* _RECORDS TO USE_
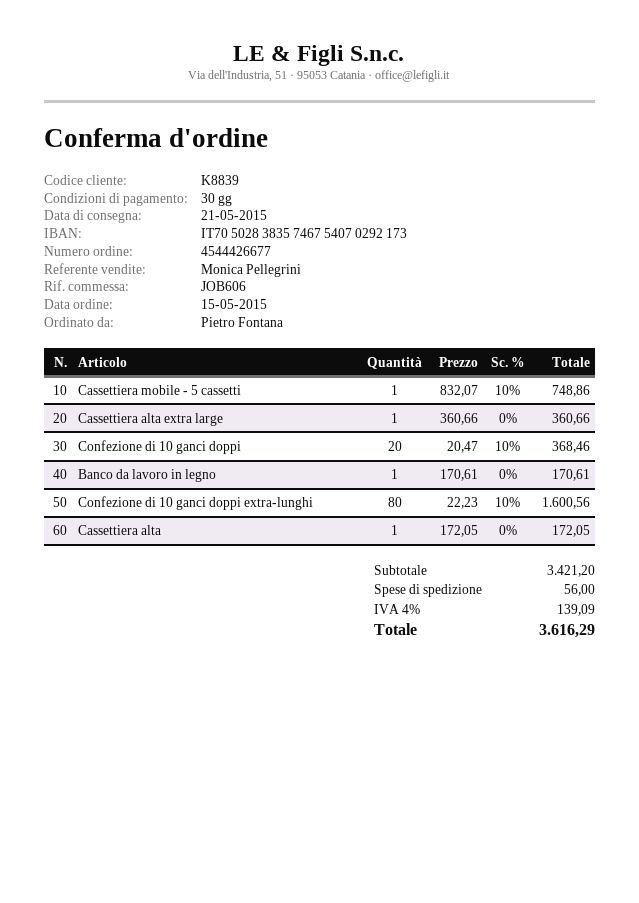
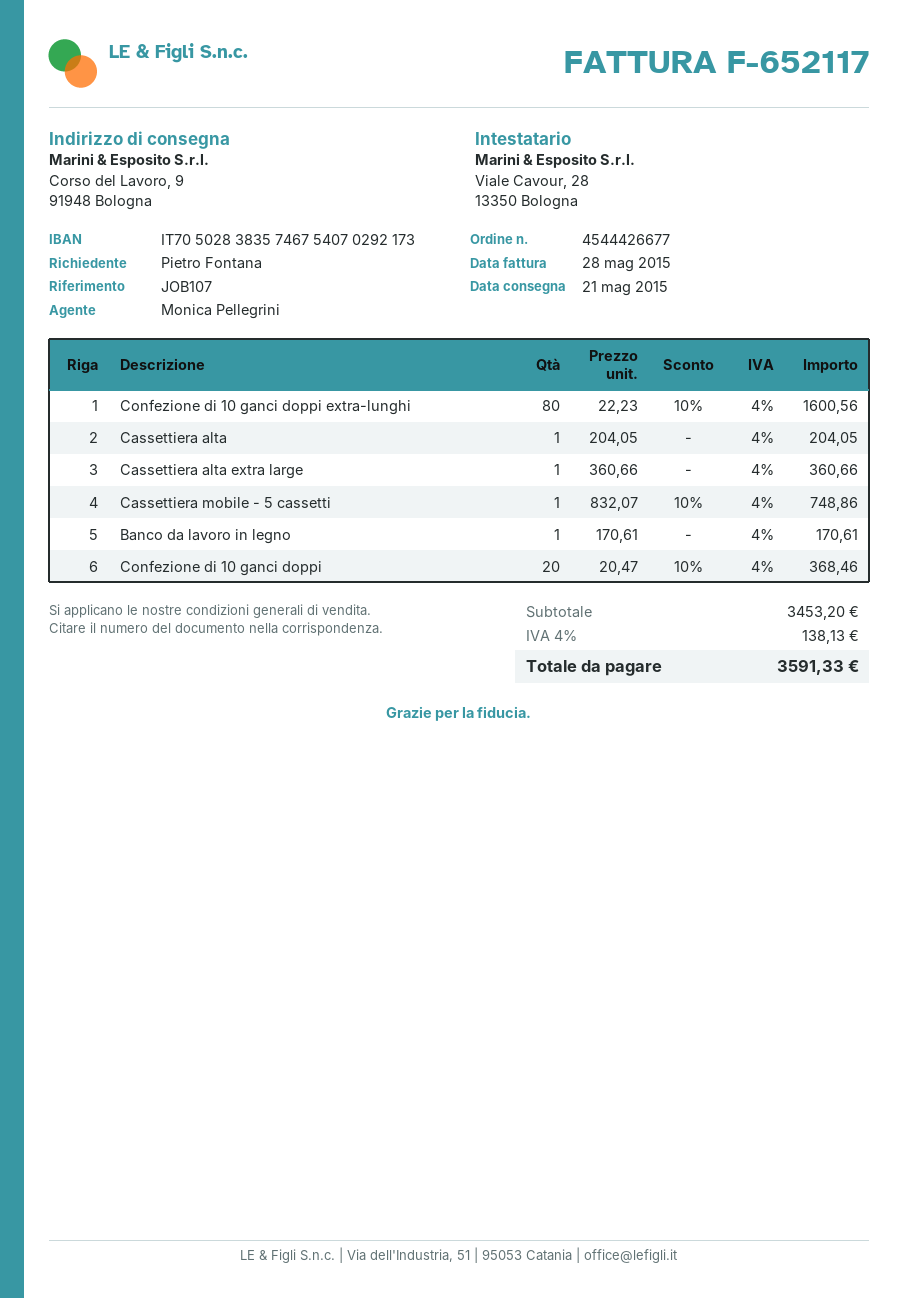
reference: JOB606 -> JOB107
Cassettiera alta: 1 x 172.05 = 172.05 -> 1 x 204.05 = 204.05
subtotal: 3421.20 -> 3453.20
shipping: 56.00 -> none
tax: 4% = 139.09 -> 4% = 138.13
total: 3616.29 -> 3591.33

...

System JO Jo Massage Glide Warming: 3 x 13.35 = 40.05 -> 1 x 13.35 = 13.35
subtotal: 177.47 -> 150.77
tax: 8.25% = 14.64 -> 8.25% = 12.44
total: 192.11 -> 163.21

* _ABOUT THIS EXERCISE_
Using the entries above, repeat only the lines from the one containing "reference: JOB606 -> JOB107" through the one containing "total: 3616.29 -> 3591.33", end lines included.

* _RESPONSE TO THE EXERCISE_
reference: JOB606 -> JOB107
Cassettiera alta: 1 x 172.05 = 172.05 -> 1 x 204.05 = 204.05
subtotal: 3421.20 -> 3453.20
shipping: 56.00 -> none
tax: 4% = 139.09 -> 4% = 138.13
total: 3616.29 -> 3591.33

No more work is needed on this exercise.